Cynics may question the sincerity of some of those who flocked to the antipoverty banner. That explanation, however, is plainly insufficient: the public's outpouring of concern was so broad and intense that even insincere politicians should have found it advantageous to be swept along.
For most of the last quarter-century, beginning with President Reagan's deep cuts in public-benefit programs, activists have assumed that weak public support was the main obstacle to more robust antipoverty laws. (9) The absence of any meaningful assault on poverty in the wake of Katrina suggests a more fundamental, structural problem with the dominant model of antipoverty lawmaking that this country has adopted. The decentralized, participatory, and deliberative approach the United States has relied upon to design antipoverty policies over the past four decades has prevented it from developing, and mobilizing supporters around, a coherent, plausible proposal. We have grossly overestimated the value of deliberation and underestimated the importance of achieving a meaningful consensus about the substantive principles of antipoverty law. Indeed, all substantial advances in antipoverty law that we have achieved are attributable to a second track of centralized, substantive, pragmatic policymaking on low-salience issues.
This critique of decentralized, participatory decision making goes against the grain of contemporary legal scholarship. Cass Sunstein, for example, has extolled the virtues of minimalism, defined as resolving policy questions on the narrowest possible grounds without seeking a broader substantive consensus. (10) He urges "promot[ing] the democratic ideals of participation, deliberation, and responsiveness" and "leav[ing] fundamental issues undecided." (11)
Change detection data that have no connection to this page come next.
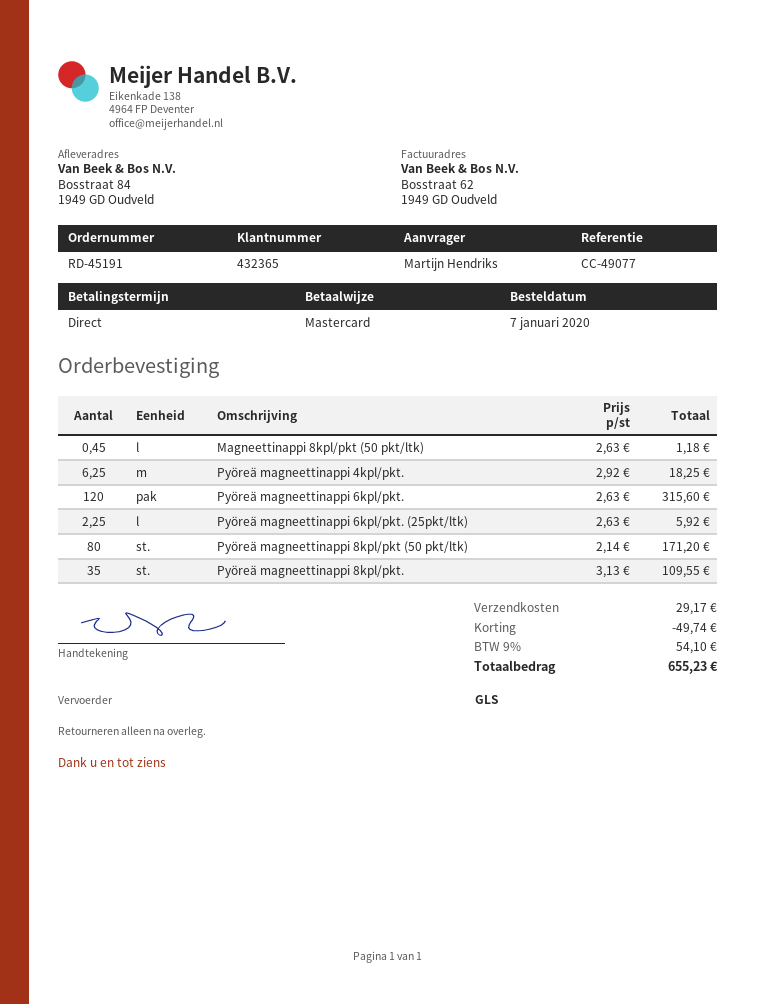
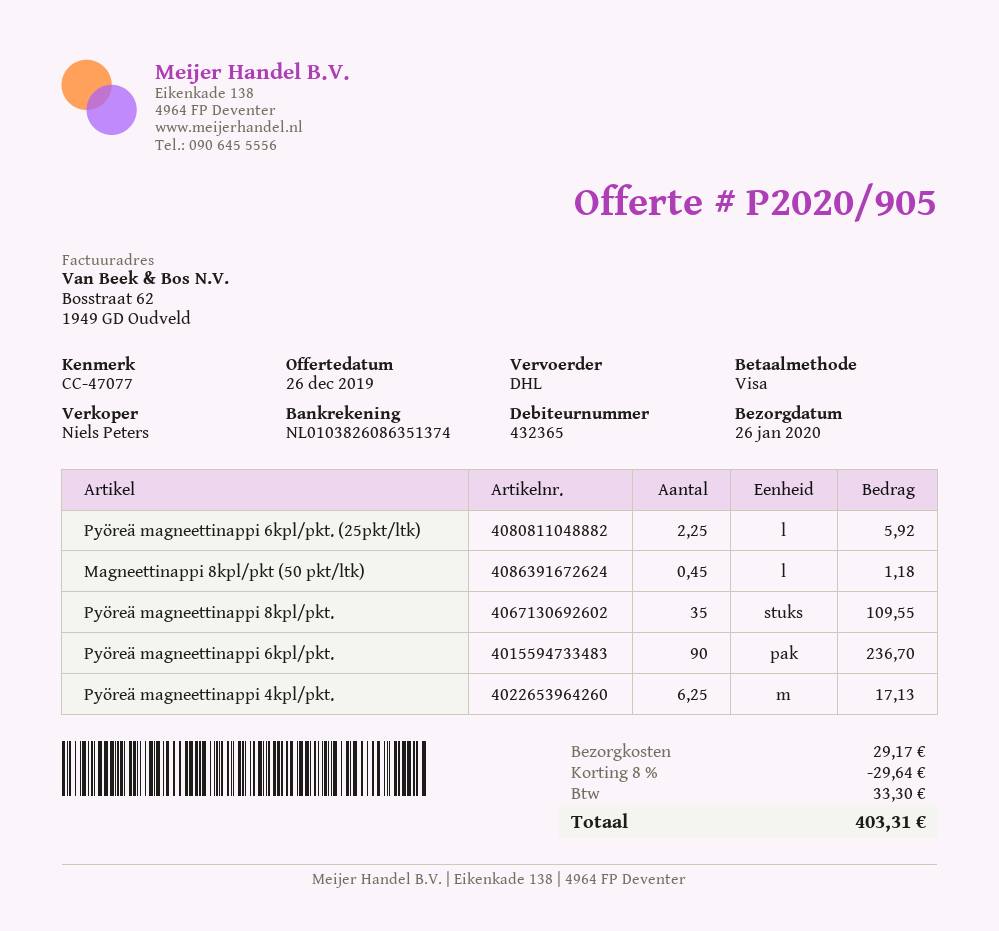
reference: CC-49077 -> CC-47077
payment method: Mastercard -> Visa
shipping method: GLS -> DHL
Pyöreä magneettinappi 4kpl/pkt.: 6.25 for 18.25 -> 6.25 for 17.13
Pyöreä magneettinappi 6kpl/pkt.: 120 for 315.60 -> 90 for 236.70
Pyöreä magneettinappi 8kpl/pkt (50 pkt/ltk): 80 for 171.20 -> none
discount: 49.74 -> 29.64
tax: 54.10 -> 33.30
total: 655.23 -> 403.31

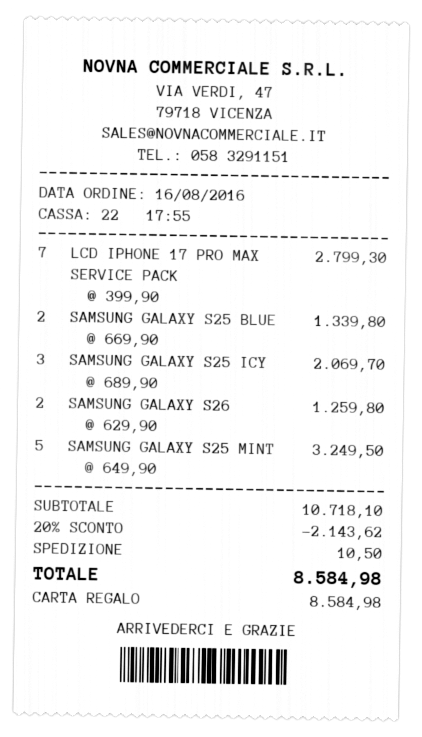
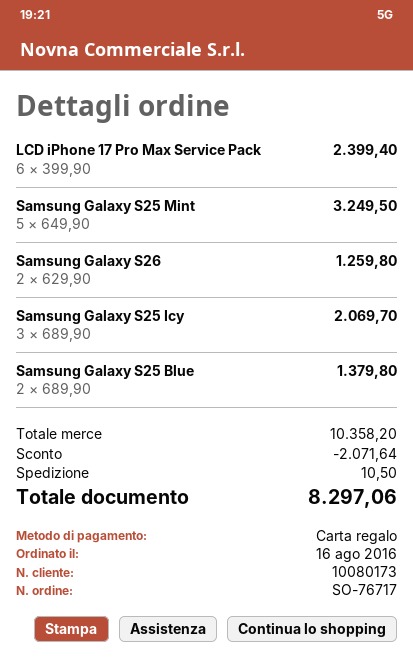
LCD IPHONE 17 PRO MAX SERVICE PACK: 7 x 399.90 = 2799.30 -> 6 x 399.90 = 2399.40
SAMSUNG GALAXY S25 BLUE: 2 x 669.90 = 1339.80 -> 2 x 689.90 = 1379.80
subtotal: 10718.10 -> 10358.20
discount: 2143.62 -> 2071.64
total: 8584.98 -> 8297.06

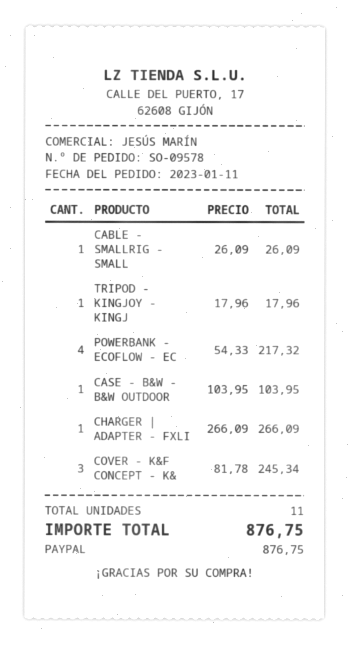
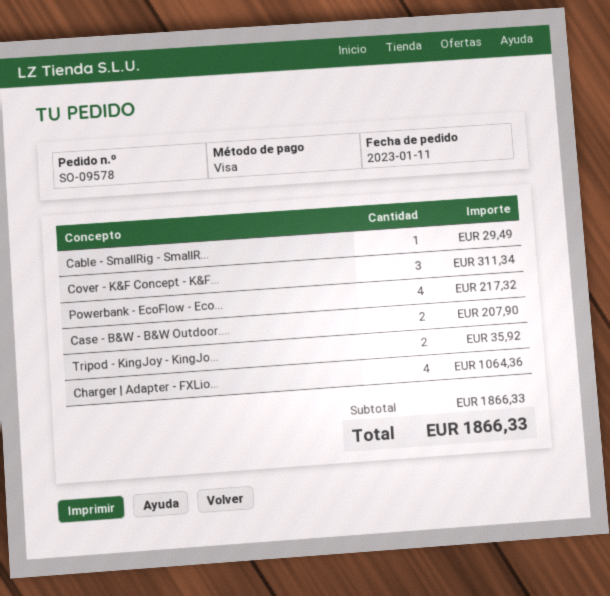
payment method: PayPal -> Visa
CABLE - SMALLRIG - SMALL: 1 for 26.09 -> 1 for 29.49
TRIPOD - KINGJOY - KINGJ: 1 for 17.96 -> 2 for 35.92
CASE - B&W - B&W OUTDOOR: 1 for 103.95 -> 2 for 207.90
CHARGER | ADAPTER - FXLI: 1 for 266.09 -> 4 for 1064.36
COVER - K&F CONCEPT - K&: 3 for 245.34 -> 3 for 311.34
total: 876.75 -> 1866.33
Even more prominently, democratic experimentalists have called for very much the same approach to policymaking that antipoverty law has taken for at least the past four decades: decentralizing authority, broadening participation in policymaking, expanding reliance on the private sector, basing future policies on what experiments have found to be successful, and rejecting substantive individual rights. (12) In essence, the dominant approach to antipoverty law over at least the last four decades has been an experiment in democratic experimentalism. To be sure, the development of antipoverty law has not followed all of the choreographed moves described in democratic experimentalist theory--it certainly has not produced the salutary results that theory envisions. Nonetheless, its embrace of many major democratic experimentalist principles can provide valuable insight on their potential and limitations.
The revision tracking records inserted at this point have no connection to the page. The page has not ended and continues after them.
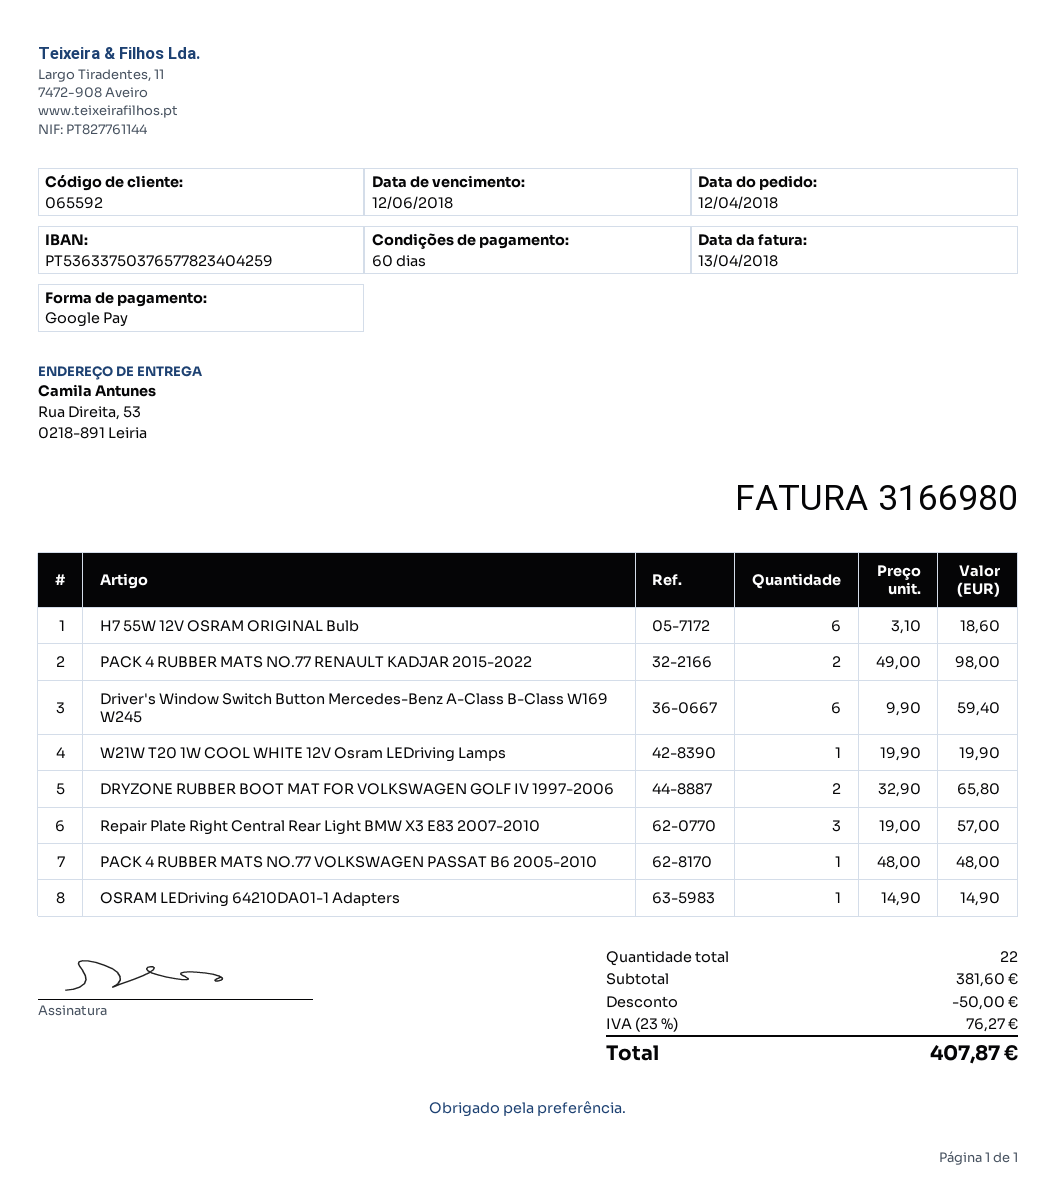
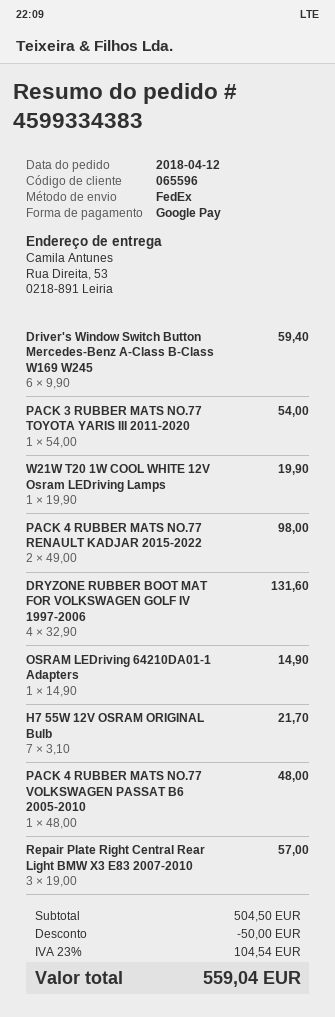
customer number: 065592 -> 065596
H7 55W 12V OSRAM ORIGINAL Bulb: 6 x 3.10 = 18.60 -> 7 x 3.10 = 21.70
DRYZONE RUBBER BOOT MAT FOR VOLKSWAGEN GOLF IV 1997-2006: 2 x 32.90 = 65.80 -> 4 x 32.90 = 131.60
PACK 3 RUBBER MATS NO.77 TOYOTA YARIS III 2011-2020: none -> 1 x 54.00 = 54.00
subtotal: 381.60 -> 504.50
tax: 23% = 76.27 -> 23% = 104.54
total: 407.87 -> 559.04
A major obstacle to systematic evaluation of democratic experimentalism has been its presumed novelty. If few examples exist so tar, we have no choice but to accept the case studies that the theory's proponents identify to demonstrate its potential. In that case, a fair assessment of democratic experimentalism's likely outcomes would have to await its implementation on a wide enough scale to allow unbiased sampling. Moreover, the relative newness of the democratic experimentalists' hand-picked examples prevents examination of their durability over time. As a result, recognizing that antipoverty law has embraced the major tenets of democratic experimentalism for several decades can provide the means to assess whether this is the right path for antipoverty law and to question democratic experimentalism's prospects.
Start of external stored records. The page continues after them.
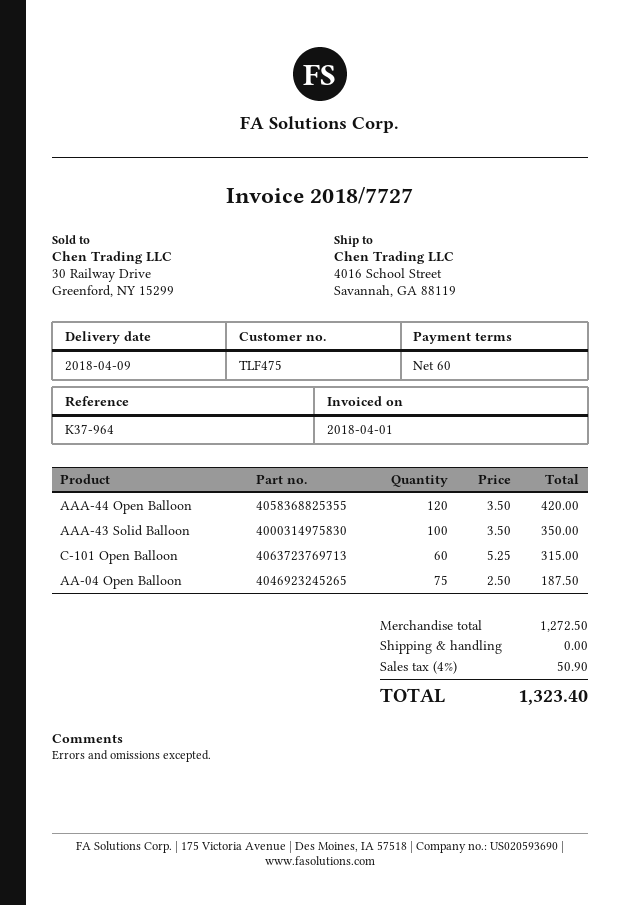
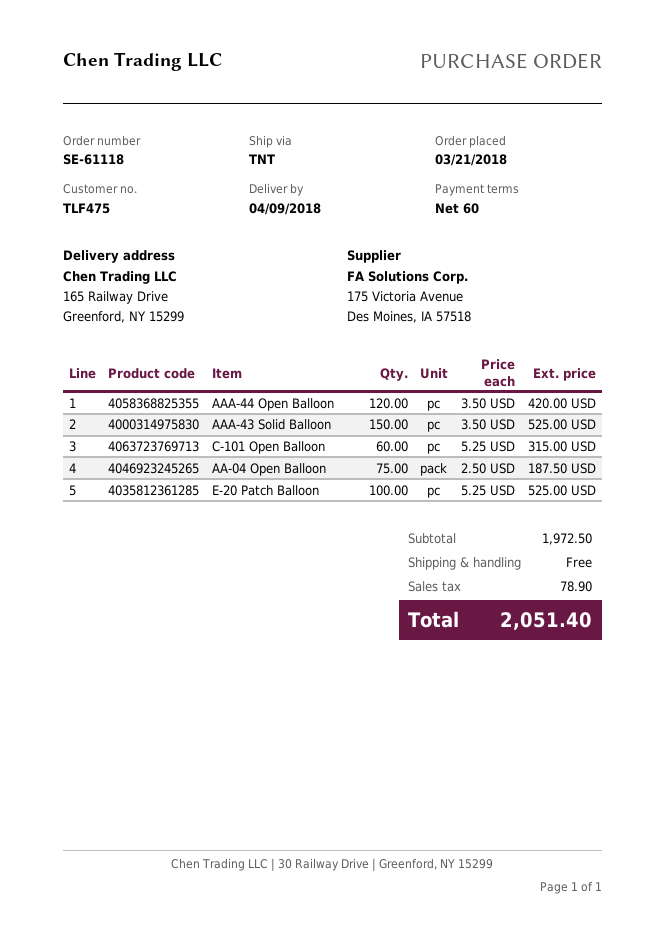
ship to: 4016 School Street, Savannah, GA 88119 -> 165 Railway Drive, Greenford, NY 15299
AAA-43 Solid Balloon: 100 x 3.50 = 350.00 -> 150 x 3.50 = 525.00
E-20 Patch Balloon: none -> 100 x 5.25 = 525.00
subtotal: 1272.50 -> 1972.50
tax: 50.90 -> 78.90
total: 1323.40 -> 2051.40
The deliberative approach to antipoverty law has displayed several major shortcomings. First, it has obstructed resolution of fundamental normative disagreements about society's responsibility to low-income people. Instead of establishing local processes to search for non-ideological answers that work, it has sustained the most extreme positions on both the Left and the Right even after it became clear that neither side could prevail in national policy debates.
Second, proceduralism has insufficiently broad normative appeal to defend antipoverty efforts against their critics: those...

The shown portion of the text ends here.